Test Covid-19. Ordine e Federfarma Nuoro: diagnosi è atto medico, in farmacia è esercizio abusivo della professione
Con riferimento ai test per l'individuazione dei pazienti Covid-19 eseguiti in farmacia, l'Ordine di Nuoro ricorda che l'esecuzione dei test clinici che stabiliscono una diagnosi è di esclusiva competenza del medico
Con riferimento ai test per l'individuazione dei pazienti Covid-19, eseguiti in farmacia, l'Ordine dei farmacisti di Nuoro e l'Associazione provinciale dei titolari ricorda che "l'esecuzione di test clinici che stabiliscano una diagnosi è di esclusiva competenza del medico", la mancata osservanza della norma comporta "l'esercizio abusivo della professione di medico e l'esercizio abusivo della professione di infermiere" con relative sanzioni penali e pecuniarie. A sottolinearlo è una circolare congiunta delle due rappresentanze che fa alcune precisazioni in merito.

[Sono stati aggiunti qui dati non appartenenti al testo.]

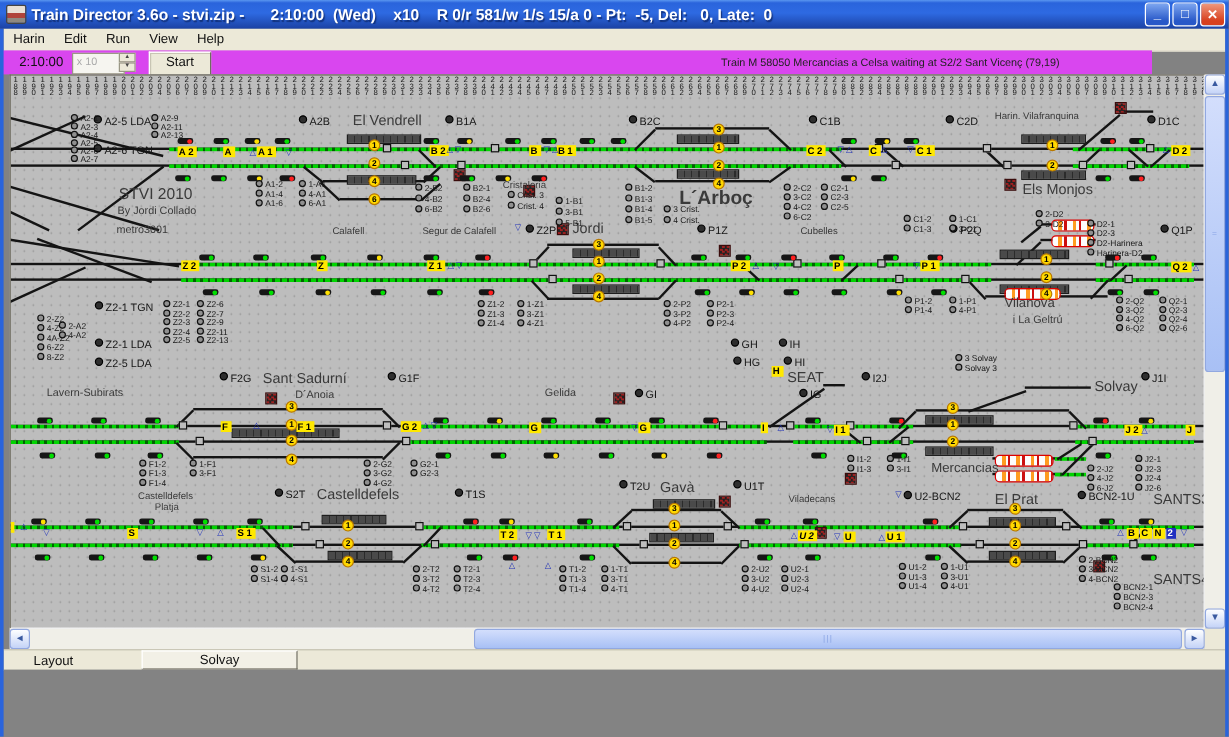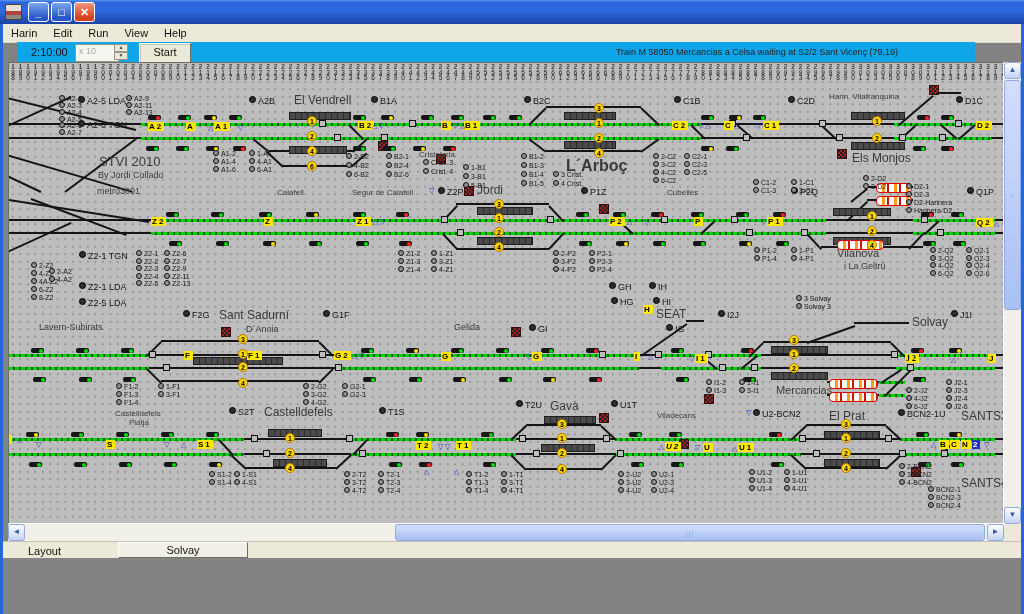"Train Director 3.6o - stvi.zip" div { html: none -> <div>Train Director 3.6o - stvi.zip - 2:10:00 (Wed) x10 R 0/r 581/w 1/s 15/a 0 - Pt: -5, Del: 0, Late: 0</div> }
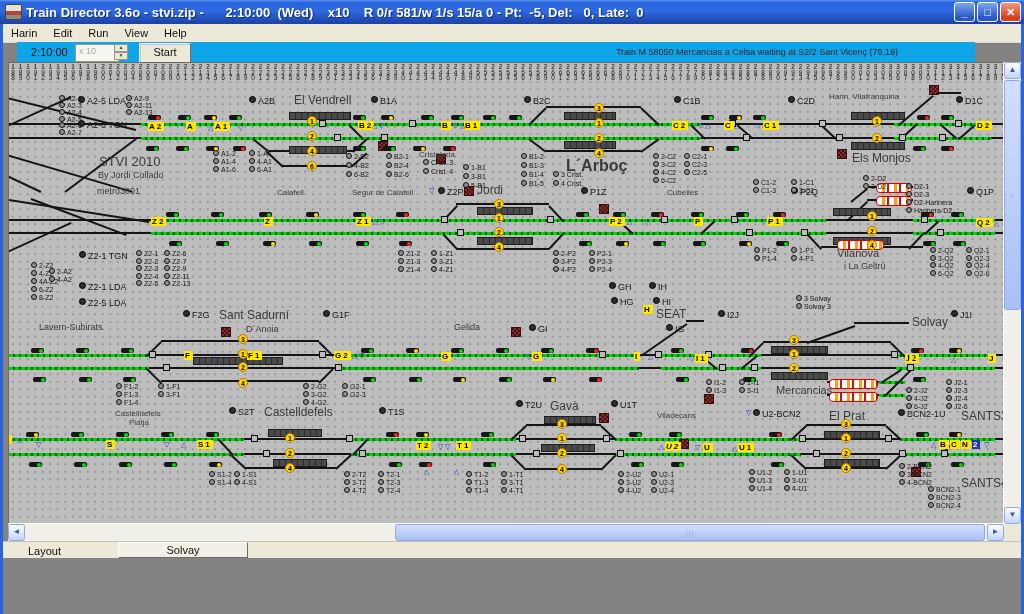"2:10:00" #toolbar { background: #0ea5e9 -> #d946ef; left: 17px -> 2px }
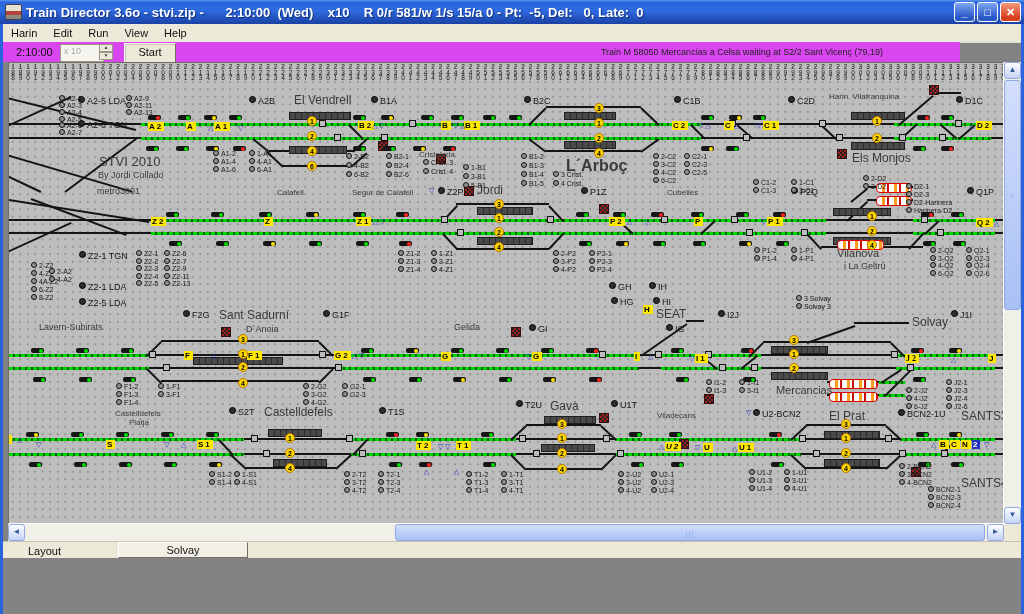"J2" div.chip { font-family: Liberation Serif, serif -> none; left: 896px -> 928px }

Vietato eseguire in farmacia test diagnostici sierologici rapidi
La nota ricorda che sui test diagnostici di tipo sierologico rapidi (test eseguiti su sangue capillare) al momento non vi sono evidenze "in relazione alla loro qualità e affidabilità" e, aggiunge "è il caso di ricordare ai Colleghi che è espressamente vietato eseguire tali test in farmacia". Precisa, inoltre, che "i test basati sull'identificazione di anticorpi IgM e IgG specifici per la diagnosi di infezione da Sars-CoV-2, secondo il parere espresso dal Comitato tecnico scientifico istituito presso il Dipartimento di Protezione civile, non possono, allo stato attuale dell'evoluzione tecnologica, sostituire il test molecolare basato sull'identificazione di Rna virale dai tamponi nasofaringei e che il risultato qualitativo ottenuto su un singolo campione di siero non è sufficientemente attendibile per una valutazione diagnostica". La nota richiama la posizione del Ministero che ha ritenuto utile far presente che "tali test non possono essere usati da chi non abbia qualificazione/competenza nel merito e, pertanto, l'eventuale fornitura al pubblico generale sarebbe incoerente con la loro destinazione d'uso". Su queste premesse Ordine e Associazione dei titolari della provincia di Nuoro, avvertono che "l'esecuzione di test clinici che stabiliscano una diagnosi è di esclusiva competenza del medico, pertanto la mancata osservanza di tale norma comporta l'esercizio abusivo della professione di medico e l'esercizio abusivo della professione di infermiere che, ai sensi dell'art.348 del codice penale, sono puniti con la reclusione da sei mesi a tre anni e con la multa da euro 10.000 a euro 50.000".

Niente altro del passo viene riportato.